The bill is co-sponsored by Marcus Conklin, chairman of the Assembly Commerce and Labor Committee.

The idea of an OSHA governed by committee is not without precedent.

Through the 1970s a commission governed Nevada OSHA, which was then linked with the state’s workers’ compensation insurance program, said Sen. Randolph Townsend, R-Reno.

Arizona OSHA is overseen by a commission appointed by governors. The Arizona commission meets once a week to review every citation over $1,000 proposed by OSHA, said Arizona Division of Occupational Safety and Health (ADOSH) Director Darin Perkins.

“There’s checks and balances,” Perkins said. “It’s not just ADOSH or myself acting unilaterally to issue citations.”

But some experts warn that taking OSHA out from under an existing state agency is not necessarily a cure-all.

Eric Frumin, health and safety director for the union Unite Here, said he recently filed a complaint against Arizona OSHA for a situation similar to the Orleans case. He believes the federal government needs to provide more oversight of state agencies.
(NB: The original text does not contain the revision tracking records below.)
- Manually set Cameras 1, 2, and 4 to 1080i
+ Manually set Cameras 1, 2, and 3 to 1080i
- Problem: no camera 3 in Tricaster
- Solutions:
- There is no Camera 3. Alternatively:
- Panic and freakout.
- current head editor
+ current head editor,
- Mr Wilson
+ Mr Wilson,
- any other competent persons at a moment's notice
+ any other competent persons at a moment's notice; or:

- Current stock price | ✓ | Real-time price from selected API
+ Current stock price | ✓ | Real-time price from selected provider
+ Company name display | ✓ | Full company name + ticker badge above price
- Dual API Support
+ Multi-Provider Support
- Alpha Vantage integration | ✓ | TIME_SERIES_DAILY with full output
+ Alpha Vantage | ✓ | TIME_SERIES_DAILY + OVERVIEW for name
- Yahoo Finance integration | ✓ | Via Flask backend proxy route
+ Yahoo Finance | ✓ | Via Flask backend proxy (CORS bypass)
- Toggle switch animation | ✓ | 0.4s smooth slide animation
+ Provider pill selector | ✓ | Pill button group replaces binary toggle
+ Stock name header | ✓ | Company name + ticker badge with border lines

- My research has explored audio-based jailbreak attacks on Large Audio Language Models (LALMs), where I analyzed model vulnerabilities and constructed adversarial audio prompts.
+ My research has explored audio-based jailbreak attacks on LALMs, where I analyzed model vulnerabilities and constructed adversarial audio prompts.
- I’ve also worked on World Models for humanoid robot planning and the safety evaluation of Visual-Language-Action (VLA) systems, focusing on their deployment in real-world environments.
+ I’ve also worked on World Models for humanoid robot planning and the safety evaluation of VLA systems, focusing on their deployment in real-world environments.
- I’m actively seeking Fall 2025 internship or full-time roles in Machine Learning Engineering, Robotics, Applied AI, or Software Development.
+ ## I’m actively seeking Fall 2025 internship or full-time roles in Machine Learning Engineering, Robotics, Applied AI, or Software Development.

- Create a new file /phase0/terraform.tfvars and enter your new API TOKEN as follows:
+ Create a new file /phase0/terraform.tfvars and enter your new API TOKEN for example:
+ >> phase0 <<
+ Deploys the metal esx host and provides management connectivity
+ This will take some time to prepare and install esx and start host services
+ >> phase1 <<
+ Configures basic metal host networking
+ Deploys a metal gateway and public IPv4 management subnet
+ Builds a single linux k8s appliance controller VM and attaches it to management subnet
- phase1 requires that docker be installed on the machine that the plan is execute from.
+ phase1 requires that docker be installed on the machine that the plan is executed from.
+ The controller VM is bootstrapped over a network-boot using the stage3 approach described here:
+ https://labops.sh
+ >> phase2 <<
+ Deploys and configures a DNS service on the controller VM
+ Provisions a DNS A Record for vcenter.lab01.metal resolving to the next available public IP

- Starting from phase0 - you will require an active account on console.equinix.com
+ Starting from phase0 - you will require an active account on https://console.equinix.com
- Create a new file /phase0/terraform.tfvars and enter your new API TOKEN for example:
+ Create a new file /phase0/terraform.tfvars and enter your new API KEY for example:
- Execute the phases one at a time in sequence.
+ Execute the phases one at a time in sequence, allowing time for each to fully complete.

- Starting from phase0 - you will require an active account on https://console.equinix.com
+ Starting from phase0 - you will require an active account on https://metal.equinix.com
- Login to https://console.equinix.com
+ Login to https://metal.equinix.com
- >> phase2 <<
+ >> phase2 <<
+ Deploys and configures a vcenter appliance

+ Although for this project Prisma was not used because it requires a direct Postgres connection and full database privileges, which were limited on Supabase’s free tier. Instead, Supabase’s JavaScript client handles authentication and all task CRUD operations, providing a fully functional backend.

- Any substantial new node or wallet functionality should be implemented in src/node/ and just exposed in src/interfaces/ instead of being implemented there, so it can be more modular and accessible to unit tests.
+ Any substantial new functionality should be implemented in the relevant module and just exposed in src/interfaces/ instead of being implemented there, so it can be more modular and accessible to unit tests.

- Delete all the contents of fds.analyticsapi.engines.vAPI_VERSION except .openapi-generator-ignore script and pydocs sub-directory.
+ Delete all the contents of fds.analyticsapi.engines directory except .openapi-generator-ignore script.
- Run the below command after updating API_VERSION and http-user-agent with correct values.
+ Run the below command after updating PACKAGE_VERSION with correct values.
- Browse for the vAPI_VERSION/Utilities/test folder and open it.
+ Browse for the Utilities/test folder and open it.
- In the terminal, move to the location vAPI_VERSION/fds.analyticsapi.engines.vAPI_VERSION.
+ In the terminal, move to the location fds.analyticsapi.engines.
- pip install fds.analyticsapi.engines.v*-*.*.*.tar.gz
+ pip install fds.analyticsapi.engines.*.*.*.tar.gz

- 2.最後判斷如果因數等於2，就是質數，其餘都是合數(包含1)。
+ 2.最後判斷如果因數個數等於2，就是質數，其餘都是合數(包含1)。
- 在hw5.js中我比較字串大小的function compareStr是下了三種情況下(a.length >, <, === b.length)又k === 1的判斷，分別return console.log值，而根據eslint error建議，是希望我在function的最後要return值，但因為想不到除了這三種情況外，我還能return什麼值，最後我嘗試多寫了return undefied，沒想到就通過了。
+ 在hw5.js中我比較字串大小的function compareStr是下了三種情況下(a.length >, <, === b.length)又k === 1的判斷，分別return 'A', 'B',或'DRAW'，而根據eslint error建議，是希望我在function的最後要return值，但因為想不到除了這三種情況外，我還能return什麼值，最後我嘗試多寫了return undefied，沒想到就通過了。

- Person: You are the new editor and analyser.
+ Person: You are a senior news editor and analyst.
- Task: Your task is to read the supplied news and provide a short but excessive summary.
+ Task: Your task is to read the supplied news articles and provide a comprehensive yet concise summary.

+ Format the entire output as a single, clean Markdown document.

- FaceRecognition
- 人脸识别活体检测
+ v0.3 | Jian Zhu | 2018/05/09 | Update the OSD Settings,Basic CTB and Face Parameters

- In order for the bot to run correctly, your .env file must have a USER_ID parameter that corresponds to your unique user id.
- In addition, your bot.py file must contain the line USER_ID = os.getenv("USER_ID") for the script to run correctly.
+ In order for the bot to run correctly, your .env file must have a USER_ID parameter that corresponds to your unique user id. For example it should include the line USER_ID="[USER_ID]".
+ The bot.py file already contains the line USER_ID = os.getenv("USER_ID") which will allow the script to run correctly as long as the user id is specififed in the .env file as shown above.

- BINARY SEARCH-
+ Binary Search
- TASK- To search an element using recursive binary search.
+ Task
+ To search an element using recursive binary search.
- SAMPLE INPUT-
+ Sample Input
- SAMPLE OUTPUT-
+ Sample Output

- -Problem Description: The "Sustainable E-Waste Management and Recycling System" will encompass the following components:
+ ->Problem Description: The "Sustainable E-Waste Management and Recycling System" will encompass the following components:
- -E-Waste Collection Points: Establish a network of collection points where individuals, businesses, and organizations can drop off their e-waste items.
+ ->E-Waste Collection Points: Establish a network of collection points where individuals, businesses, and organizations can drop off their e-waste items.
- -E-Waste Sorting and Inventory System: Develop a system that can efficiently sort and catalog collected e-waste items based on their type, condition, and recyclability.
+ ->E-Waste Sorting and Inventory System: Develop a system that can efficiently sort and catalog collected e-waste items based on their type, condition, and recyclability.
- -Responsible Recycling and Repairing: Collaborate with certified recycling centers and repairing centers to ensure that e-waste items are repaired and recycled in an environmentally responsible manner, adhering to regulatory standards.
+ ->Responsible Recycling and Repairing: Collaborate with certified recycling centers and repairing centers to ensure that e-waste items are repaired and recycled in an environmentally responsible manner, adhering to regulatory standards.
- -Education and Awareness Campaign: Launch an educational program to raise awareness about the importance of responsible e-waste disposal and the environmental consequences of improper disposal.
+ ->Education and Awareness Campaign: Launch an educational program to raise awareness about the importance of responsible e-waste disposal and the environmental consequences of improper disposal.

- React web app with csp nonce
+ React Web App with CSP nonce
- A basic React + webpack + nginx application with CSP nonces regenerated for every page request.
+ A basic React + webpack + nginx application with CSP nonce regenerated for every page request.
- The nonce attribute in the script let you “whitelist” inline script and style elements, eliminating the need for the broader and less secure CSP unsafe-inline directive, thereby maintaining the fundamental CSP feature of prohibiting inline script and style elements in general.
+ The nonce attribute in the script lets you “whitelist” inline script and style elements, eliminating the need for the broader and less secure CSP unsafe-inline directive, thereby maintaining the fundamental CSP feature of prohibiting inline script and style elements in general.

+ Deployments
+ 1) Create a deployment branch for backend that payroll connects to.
“When you see a problem in the state of failing to take action and enforce the law properly, the state legislature has to ask whether the U.S. Department of Labor is exercising its responsibility properly,” Frumin said.

Others questioned whether OSHA needs to be revamped or simply better funded.

“You had this cancerous growth in Las Vegas and the system couldn’t handle it,” said Townsend, who sits on Carlton’s Committee on Commerce and Labor.

“But was it because of the structure of the agency or its manpower? That’s a legitimate question we hope will be asked during hearings.”